Imagine you tell a friend about an accident of a car hitting a pedestrian. Without a word you say, “The accident was terrible and it was all because of the driver! How reckless!”
This is the common scenario. When we think about an accident between a car and a pedestrian, our initial reaction is to point the driver of the vehicle as the one who caused the misfortune. As a witness, we often assess a situation based only on what we see and judge people accordingly. Instead of putting the claim of justice on our hands, let us rely more on authorities or an insurance adjuster who usually have valid information to come up with a legal claim.

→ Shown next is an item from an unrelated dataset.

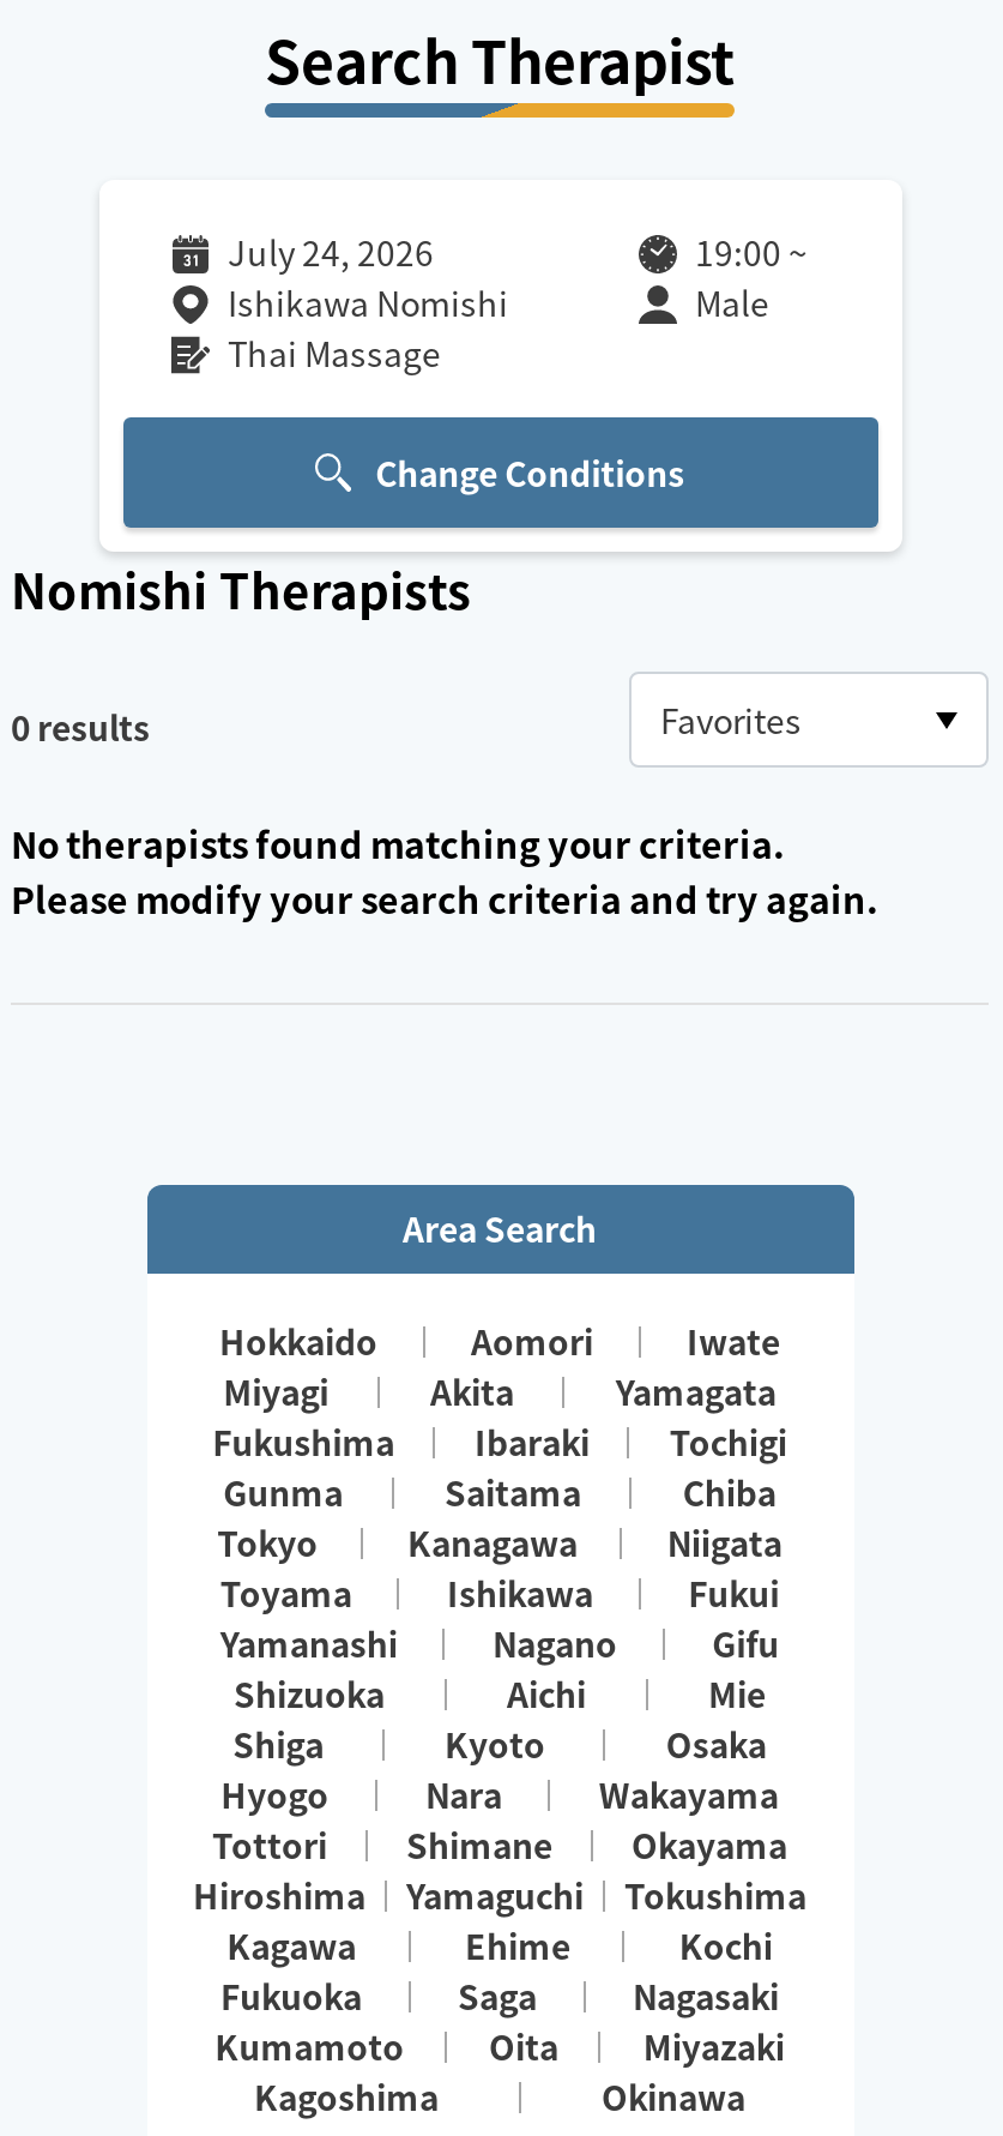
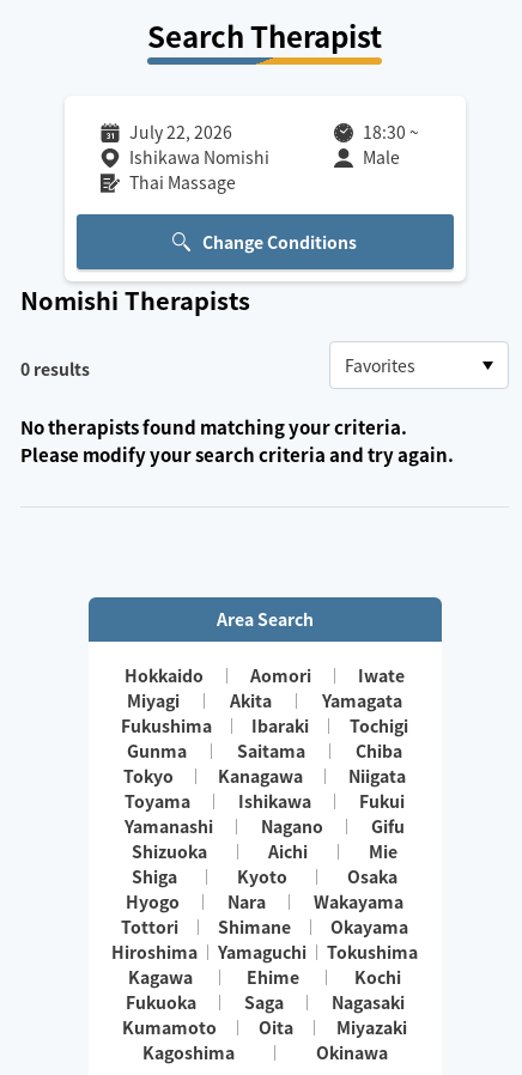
[228,228,434,276] July 24, 2026 -> [129,120,232,144] July 22, 2026
[695,228,808,276] 19:00 ~ -> [362,120,418,144] 18:30 ~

Even though pedestrians are known to have the right of way, there are cases where they can be liable for a car accident. They are not always right or faultless from a legal standpoint, especially when you start digging in the stories of both the pedestrian and the driver, and the official police report.
If the driver is proven by the law to be at fault for the accident, the pedestrian usually recovers compensation from the driver. Sometimes, the driver’s insurance carrier also grants compensation to the pedestrian for the harm caused without putting up much of a fight.
Unknown to many of us, the pedestrian can actually be to blame, wholly or partially in a car-pedestrian accident. In fact, he might even be accountable for the incurred damages of the driver.
What happens if the pedestrian carry all the blame?
If such situation occurs, it is possible for the pedestrian to not be able to recover compensation for injuries. Worse, the driver may even have the rights to sue the pedestrian and ask compensation for any harm or injuries.
When is a pedestrian liable for the accident?
It is relatively normal for a person to avoid hitting a pedestrian in any way and situation possible. However, no matter how careful you are, if the pedestrian acts recklessly, it will still be impossible to avoid a collision.
Below are a few common situations which can lead a pedestrian to be found at fault for a vehicle accident:
- Crossing the crosswalk but against a red signal of the traffic lights.
- Jaywalking, or crossing in the middle of the street outside of a pedestrian crosswalk.
- Walking on a street or crossing a highway in an intoxicated state.
- Crossing the street, walking along main roads, bridges, or walkways where pedestrian access is not allowed.
Related: Roadside Accident Had Worker Suffering for 5 years and Counting
In reality, it is unusual for a pedestrian to carry the burden wholly or alone. The driver still bear some amount of blame for causing a vehicle accident. So the safety net is still to drive with care and your full attention on the road.